WHAT NEEDS TO BE DONE:
Search the records for the string "When", then copy each line where it appears.

INFORMATION PROVIDED:
____________________
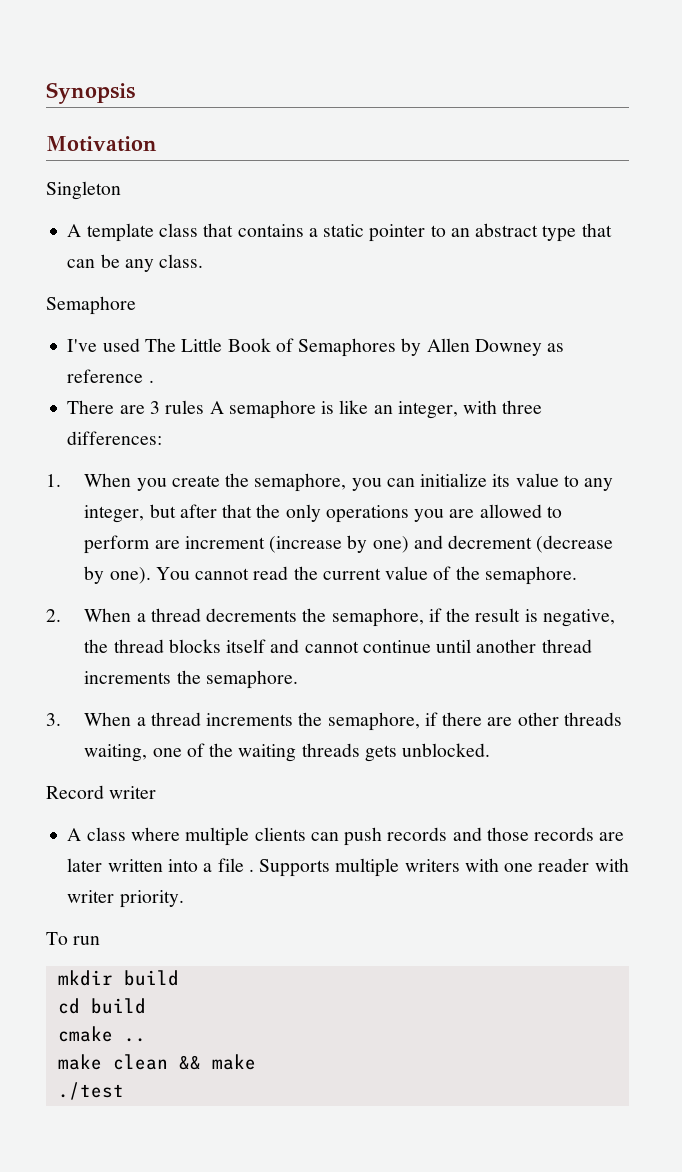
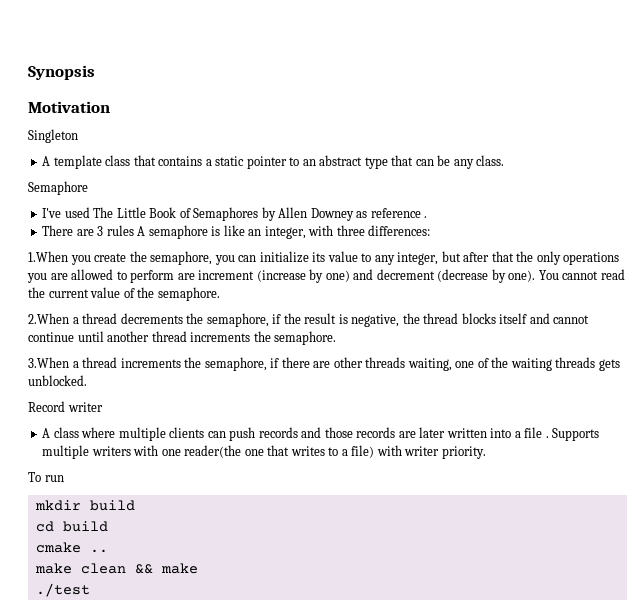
[46,473,132,487] 1. When -> [28,251,68,262] 1.When
[46,608,132,622] 2. When -> [28,313,69,324] 2.When
[46,712,132,726] 3. When -> [28,357,69,368] 3.When
[538,858,590,872] reader -> [184,445,375,458] reader(the one that writes to a file)

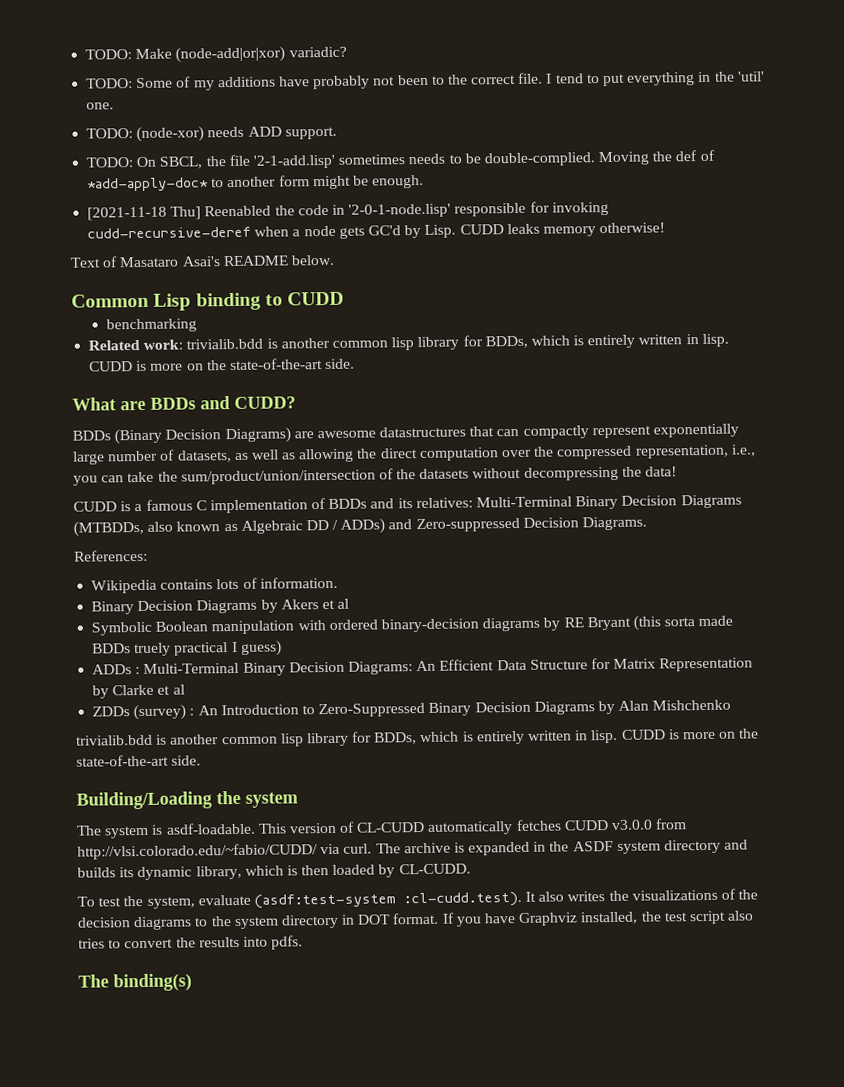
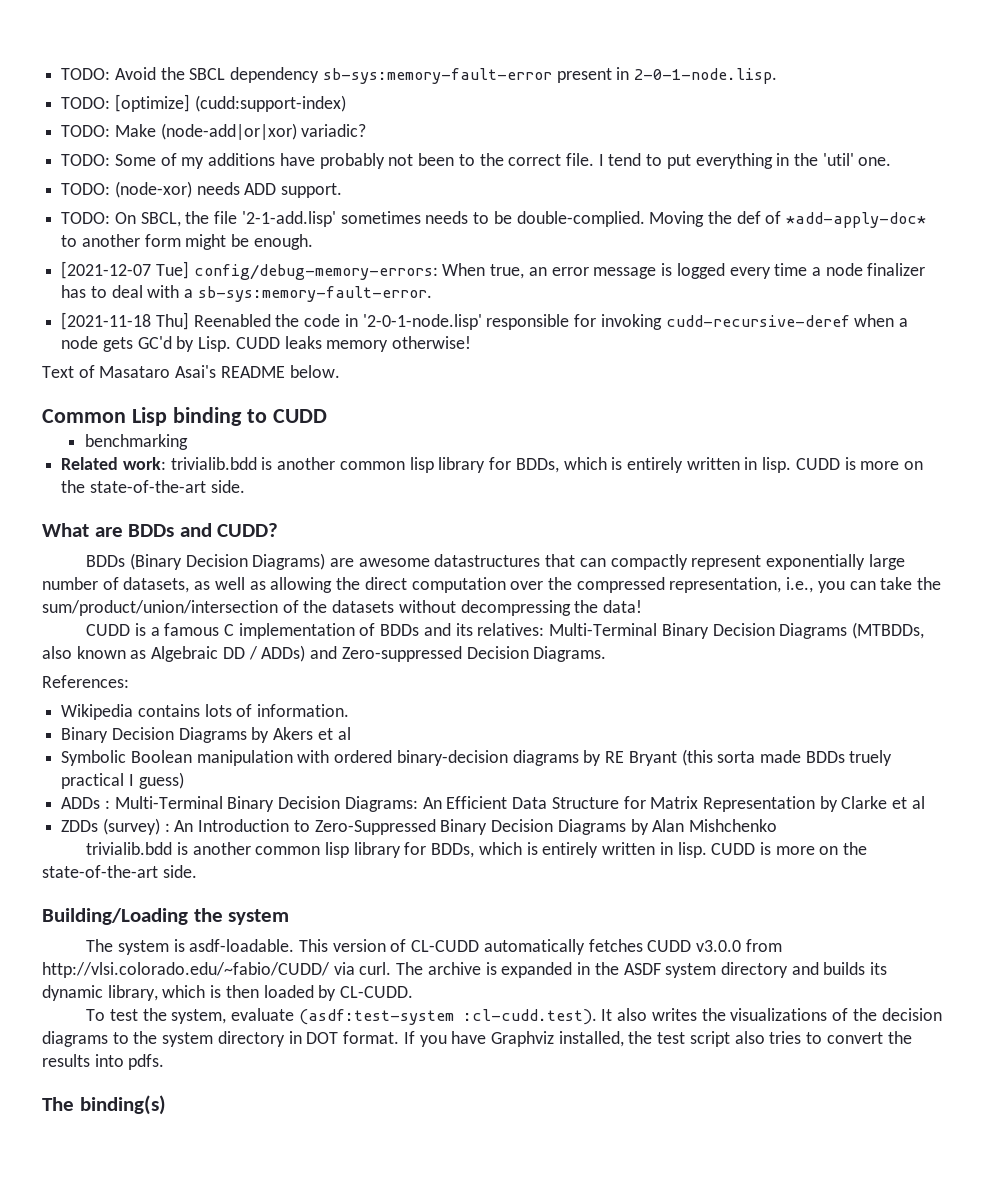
[85,49,133,60] TODO: -> [61,67,778,84] [61,94,346,112] [61,125,111,137] TODO: Avoid the SBCL dependency sb-sys:memory-fault-error present in 2-0-1-node.lisp. // TODO: [optimize] (cudd:support-index) // TODO:
(425, 181) none -> [61,261,926,280] [61,285,432,302] // [2021-12-07 Tue] config/debug-memory-errors: When true, an error message is logged every time a node finalizer has to deal with a sb-sys:memory-fault-error.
____________________
RESPONSE:
[46,473,132,487] 1. When -> [28,251,68,262] 1.When
[46,608,132,622] 2. When -> [28,313,69,324] 2.When
[46,712,132,726] 3. When -> [28,357,69,368] 3.When
(425, 181) none -> [61,261,926,280] [61,285,432,302] // [2021-12-07 Tue] config/debug-memory-errors: When true, an error message is logged every time a node finalizer has to deal with a sb-sys:memory-fault-error.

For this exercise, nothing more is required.